═════ Material provided ═════

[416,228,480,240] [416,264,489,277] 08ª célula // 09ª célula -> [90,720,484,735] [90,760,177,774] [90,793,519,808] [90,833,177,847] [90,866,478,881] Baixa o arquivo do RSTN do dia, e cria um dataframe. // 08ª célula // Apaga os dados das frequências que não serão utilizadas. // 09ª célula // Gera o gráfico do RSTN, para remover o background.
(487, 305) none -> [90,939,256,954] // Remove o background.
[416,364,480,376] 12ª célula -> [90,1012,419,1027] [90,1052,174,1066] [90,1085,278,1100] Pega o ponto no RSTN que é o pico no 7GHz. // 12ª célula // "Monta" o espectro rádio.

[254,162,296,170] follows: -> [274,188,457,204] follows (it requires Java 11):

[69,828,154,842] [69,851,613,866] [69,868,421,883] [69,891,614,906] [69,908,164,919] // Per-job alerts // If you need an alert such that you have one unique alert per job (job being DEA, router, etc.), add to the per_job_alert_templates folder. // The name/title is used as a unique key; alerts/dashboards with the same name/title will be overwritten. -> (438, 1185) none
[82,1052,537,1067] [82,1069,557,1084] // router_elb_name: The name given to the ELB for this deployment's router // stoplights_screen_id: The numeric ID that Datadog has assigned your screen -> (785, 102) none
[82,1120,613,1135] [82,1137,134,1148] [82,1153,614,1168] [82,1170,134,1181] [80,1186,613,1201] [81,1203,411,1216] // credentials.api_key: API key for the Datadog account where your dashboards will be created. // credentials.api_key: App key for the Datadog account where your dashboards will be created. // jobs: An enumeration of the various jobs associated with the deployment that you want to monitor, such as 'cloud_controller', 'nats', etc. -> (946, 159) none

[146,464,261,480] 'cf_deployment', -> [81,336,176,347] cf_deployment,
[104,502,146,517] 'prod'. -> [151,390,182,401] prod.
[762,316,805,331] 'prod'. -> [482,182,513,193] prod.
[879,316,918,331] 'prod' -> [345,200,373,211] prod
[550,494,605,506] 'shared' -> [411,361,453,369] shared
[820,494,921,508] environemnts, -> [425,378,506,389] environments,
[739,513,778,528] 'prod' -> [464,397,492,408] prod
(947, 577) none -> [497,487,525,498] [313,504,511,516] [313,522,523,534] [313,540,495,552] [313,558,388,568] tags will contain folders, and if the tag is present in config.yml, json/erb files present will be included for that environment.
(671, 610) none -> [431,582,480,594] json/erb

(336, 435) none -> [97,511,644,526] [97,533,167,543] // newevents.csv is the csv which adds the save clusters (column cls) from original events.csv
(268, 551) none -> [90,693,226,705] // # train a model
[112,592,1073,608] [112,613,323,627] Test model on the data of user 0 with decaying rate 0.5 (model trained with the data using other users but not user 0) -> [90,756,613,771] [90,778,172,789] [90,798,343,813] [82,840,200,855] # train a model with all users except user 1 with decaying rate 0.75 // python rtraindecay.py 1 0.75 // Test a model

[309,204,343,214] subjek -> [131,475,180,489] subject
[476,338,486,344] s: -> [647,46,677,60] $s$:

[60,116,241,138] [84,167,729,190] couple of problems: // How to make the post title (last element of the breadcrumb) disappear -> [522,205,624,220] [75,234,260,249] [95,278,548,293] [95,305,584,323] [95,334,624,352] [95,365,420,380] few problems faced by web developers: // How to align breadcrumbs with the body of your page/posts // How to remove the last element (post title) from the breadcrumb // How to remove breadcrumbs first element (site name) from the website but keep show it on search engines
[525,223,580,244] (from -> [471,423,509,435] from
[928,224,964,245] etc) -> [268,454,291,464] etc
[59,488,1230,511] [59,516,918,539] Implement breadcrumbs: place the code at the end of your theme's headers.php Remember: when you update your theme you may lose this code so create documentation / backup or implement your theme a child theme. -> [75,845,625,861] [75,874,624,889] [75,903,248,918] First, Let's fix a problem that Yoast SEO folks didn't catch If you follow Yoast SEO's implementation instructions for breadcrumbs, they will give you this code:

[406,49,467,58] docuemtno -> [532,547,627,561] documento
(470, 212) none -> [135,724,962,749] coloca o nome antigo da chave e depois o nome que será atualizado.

═════

[What to work on]
Out of the data above, return each line where the word "RSTN" can be found.

[Your response]
[416,228,480,240] [416,264,489,277] 08ª célula // 09ª célula -> [90,720,484,735] [90,760,177,774] [90,793,519,808] [90,833,177,847] [90,866,478,881] Baixa o arquivo do RSTN do dia, e cria um dataframe. // 08ª célula // Apaga os dados das frequências que não serão utilizadas. // 09ª célula // Gera o gráfico do RSTN, para remover o background.
[416,364,480,376] 12ª célula -> [90,1012,419,1027] [90,1052,174,1066] [90,1085,278,1100] Pega o ponto no RSTN que é o pico no 7GHz. // 12ª célula // "Monta" o espectro rádio.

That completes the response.